What Is a Budget Overlay?

A budget overlay establishes a municipal cash reserve account. The purpose of the overlay is to provide a backup source of money that covers unexpected shortfalls in property tax revenue. The overlay account is a revenue offset account, so the money in this account can only be used to cover deficiencies in property tax collection and may not be allocated to other city projects.


A real estate owner may file a request for an abatement, which reduces the size of his property tax liability, or an exemption, which eliminates his liability. The city government doesn't know which property owners will receive an abatement or an exemption, but it does expect some property owners to qualify for these benefits. A court may take more than a year to decide whether to allow an abatement, so the city must also establish a reserve that covers previous years.


The municipal government collects money for the overlay account along with the other money it collects from property taxes. Unlike other types of tax increases, the overlay account is not part of the standard appropriations process. The city assessors can decide to raise the overlay rate whenever they feel it is necessary, so a public vote on whether to increase the overlay rate is not required, although state law establishes a low cap on the maximum overlay rate.

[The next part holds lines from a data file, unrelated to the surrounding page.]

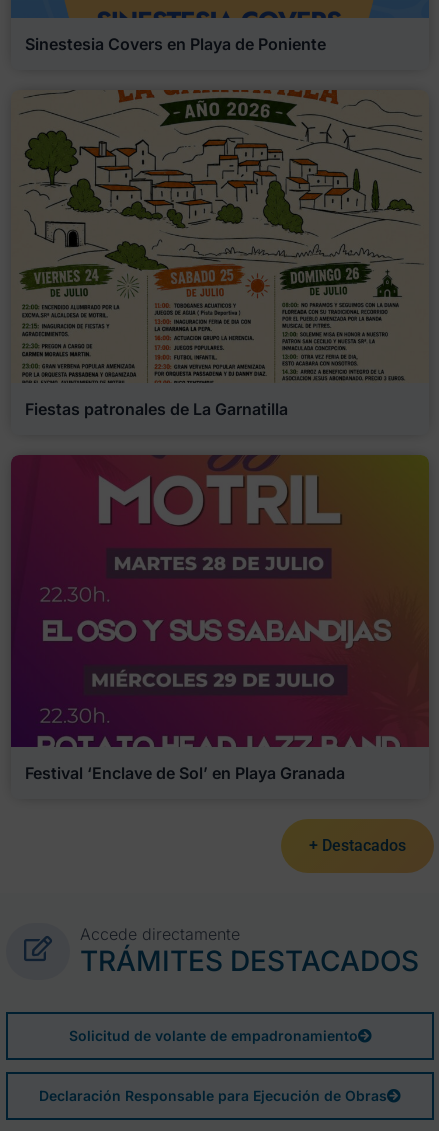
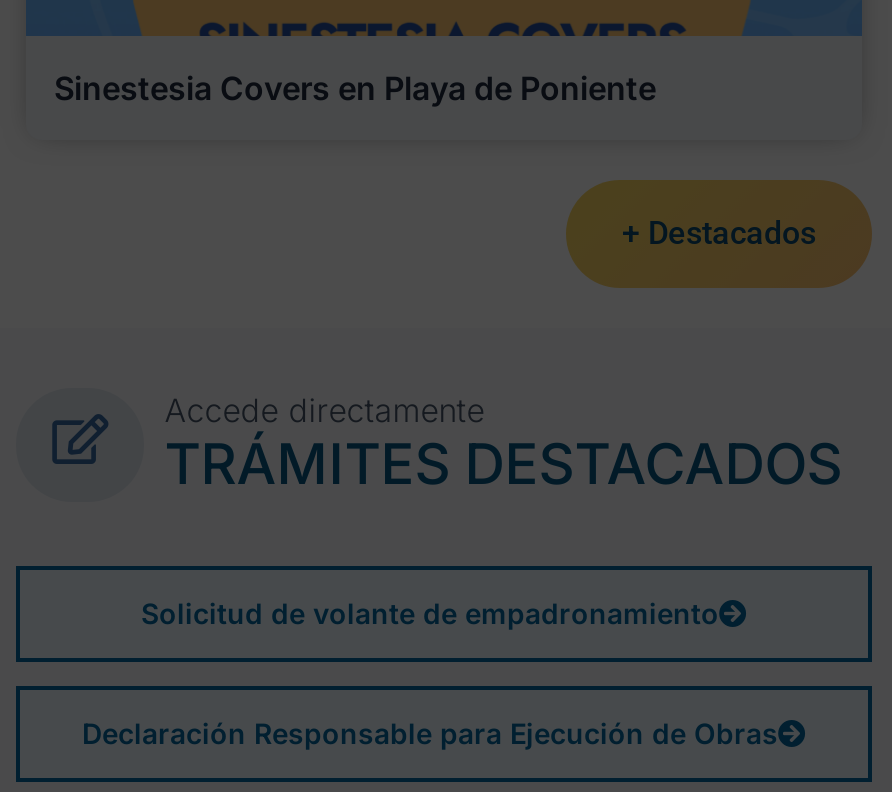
- [image]
- Fiestas patronales de La Garnatilla

- [image]
- Festival ‘Enclave de Sol’ en Playa Granada
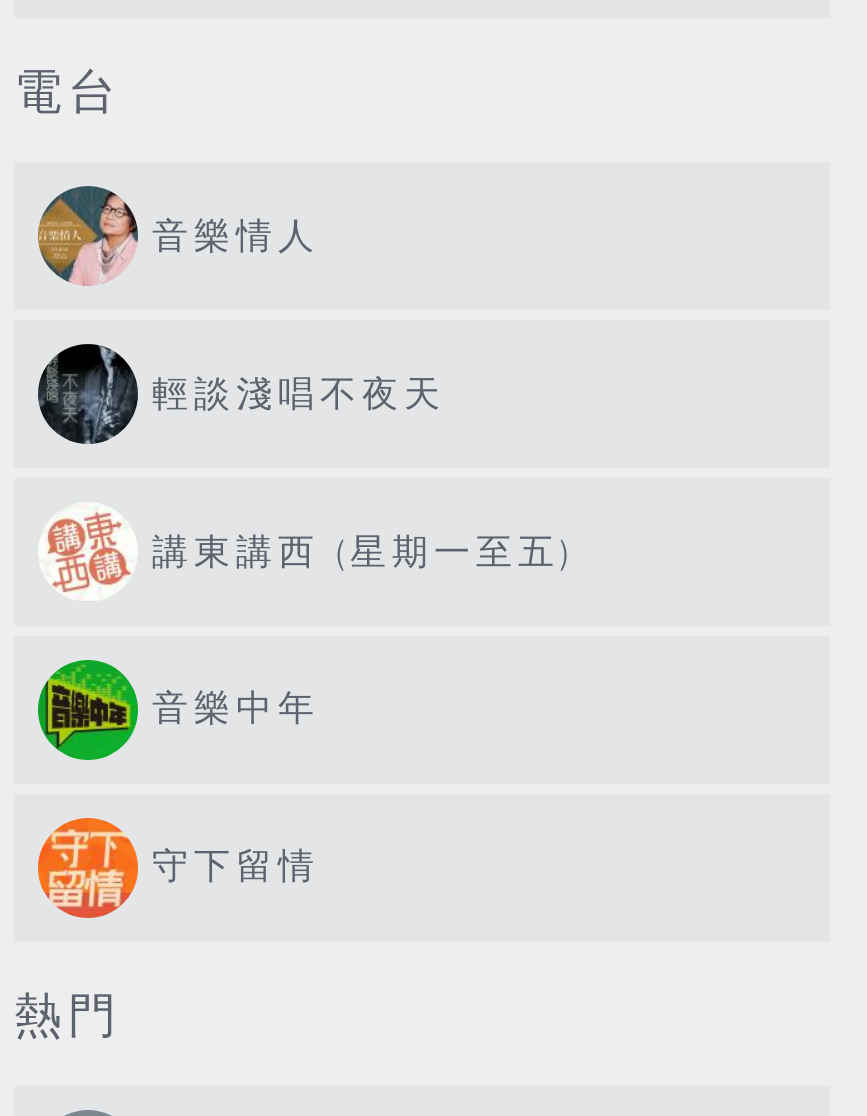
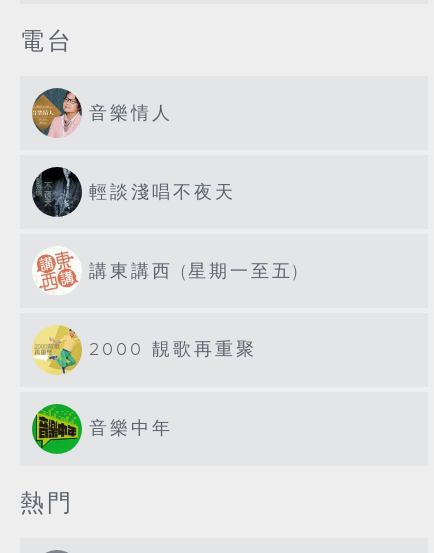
+ [image]
+ 2000 靚歌再重聚

moved down: [image] | 音樂中年

- [image]
- 守下留情
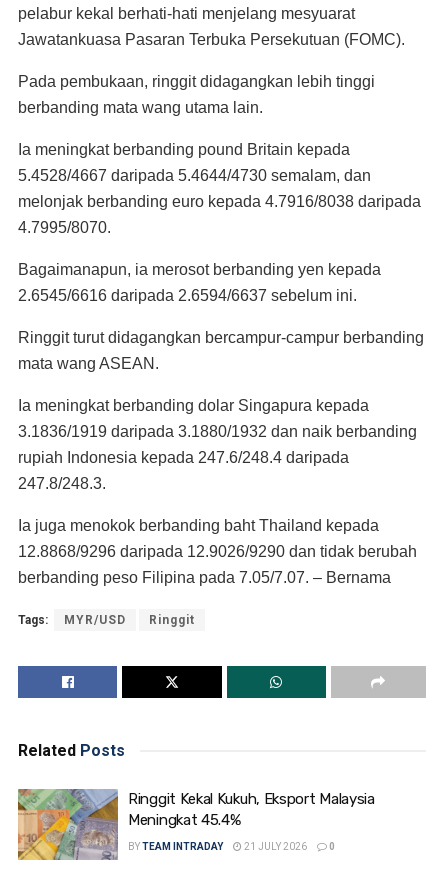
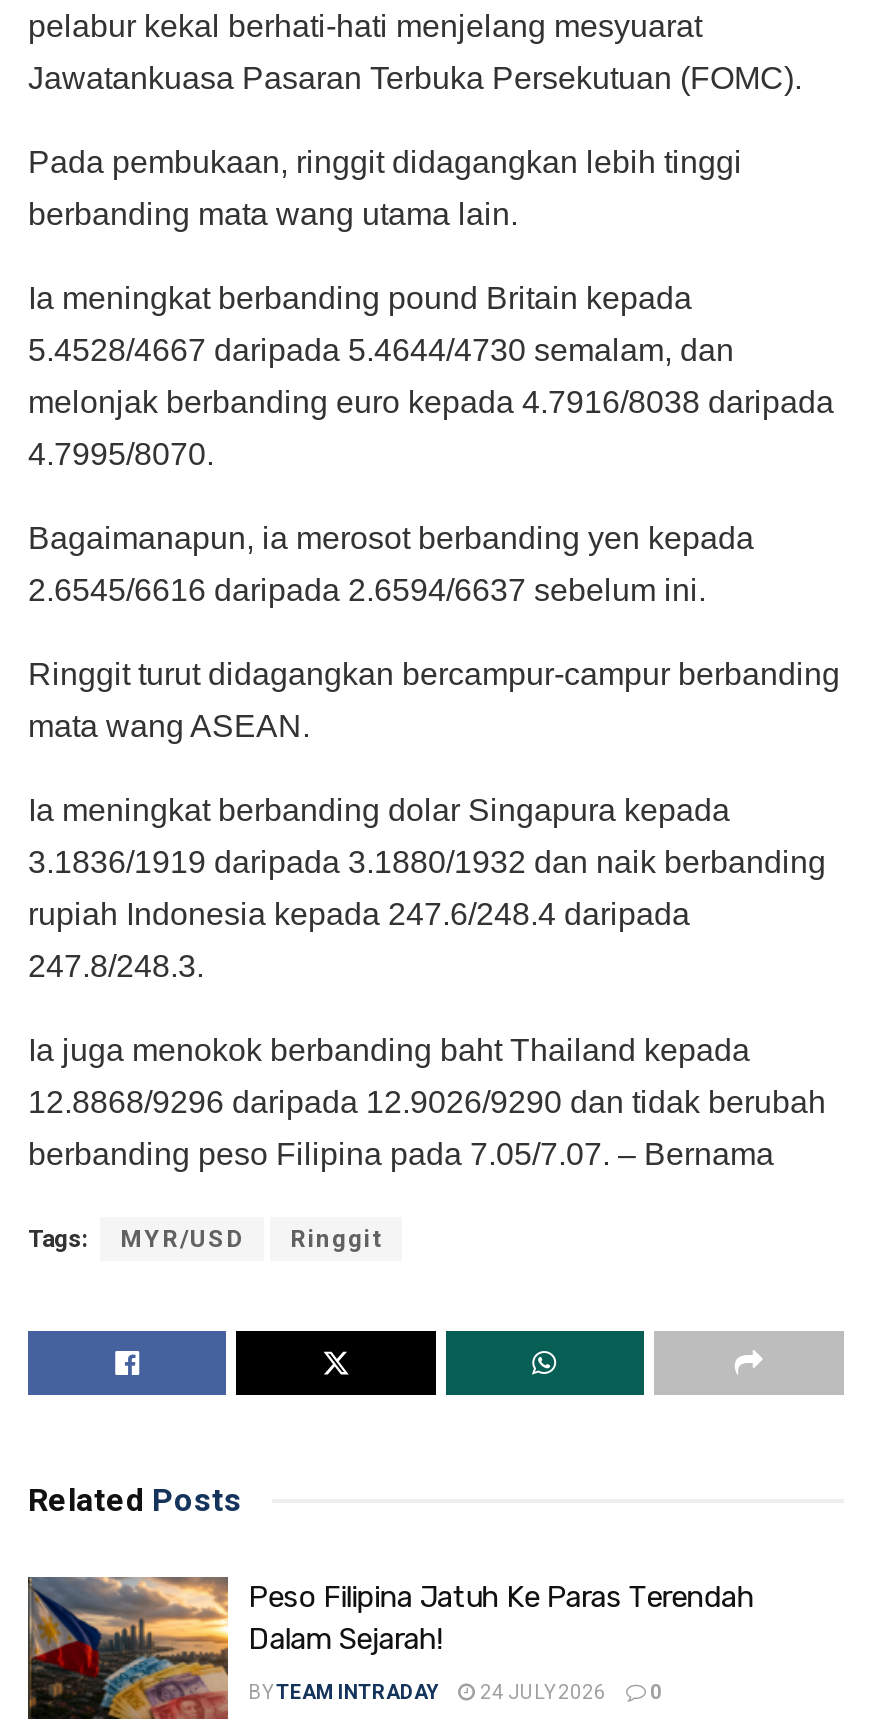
- [image]
- Ringgit Kekal Kukuh, Eksport Malaysia
- Meningkat 45.4%
+ [image]
+ Peso Filipina Jatuh Ke Paras Terendah
+ Dalam Sejarah!

- BY TEAM INTRADAY 21 JULY 2026 0
+ BY TEAM INTRADAY 24 JULY 2026 0
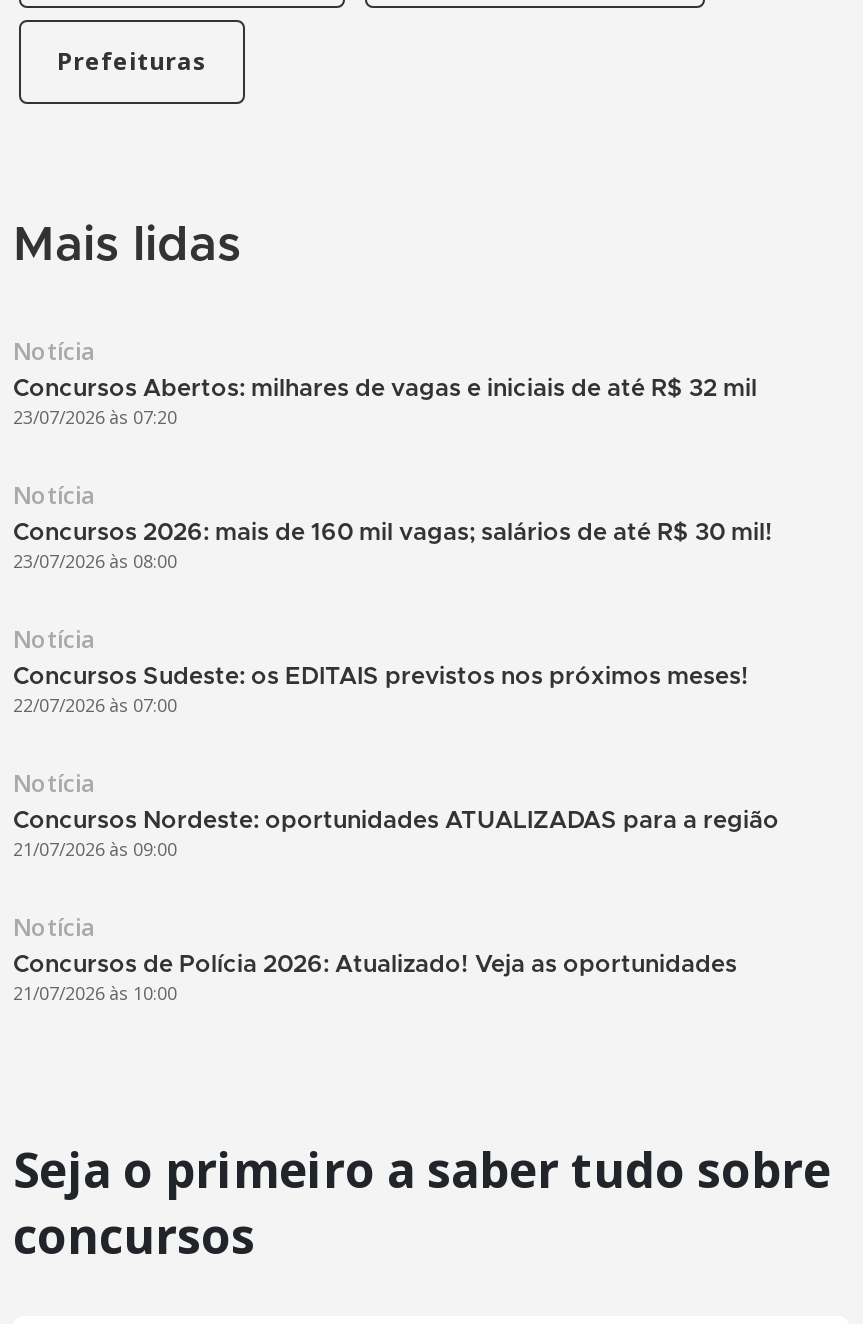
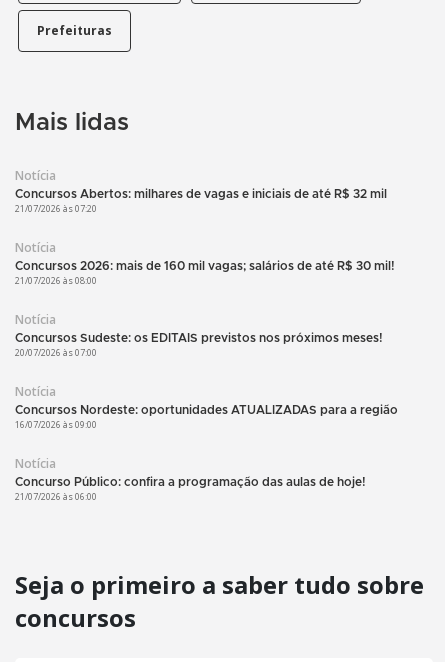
- 23/07/2026 às 07:20
+ 21/07/2026 às 07:20

- 23/07/2026 às 08:00
+ 21/07/2026 às 08:00

- 22/07/2026 às 07:00
+ 20/07/2026 às 07:00

- 21/07/2026 às 09:00
+ 16/07/2026 às 09:00

- Concursos de Polícia 2026: Atualizado! Veja as oportunidades
- 21/07/2026 às 10:00
+ Concurso Público: confira a programação das aulas de hoje!
+ 21/07/2026 às 06:00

The city will charge a higher overlay rate if it is unsure of the amount of property taxes it will collect. According to the city of Arlington, Mass., website, a city will charge a higher overlay rate when it plans to assess the value of real estate, because if it assesses a parcel at an increased value, it's more likely the property owner will request an abatement. Many cities establish a regular schedule for assessments, such as once every five years, so the overlay will be higher in the fifth year. A city will also establish a larger overlay fund if property values are dropping, because a property owner may demand a new assessment at the property's current value.

Leftover Funds

A city may not need to use all of the money in the overlay account. If there is cash left over in this account at the end of the year, the city records an overlay surplus, and the city can spend the money on any project. The city can decide to roll over the overlay surplus, so the account starts out the next year with a positive balance.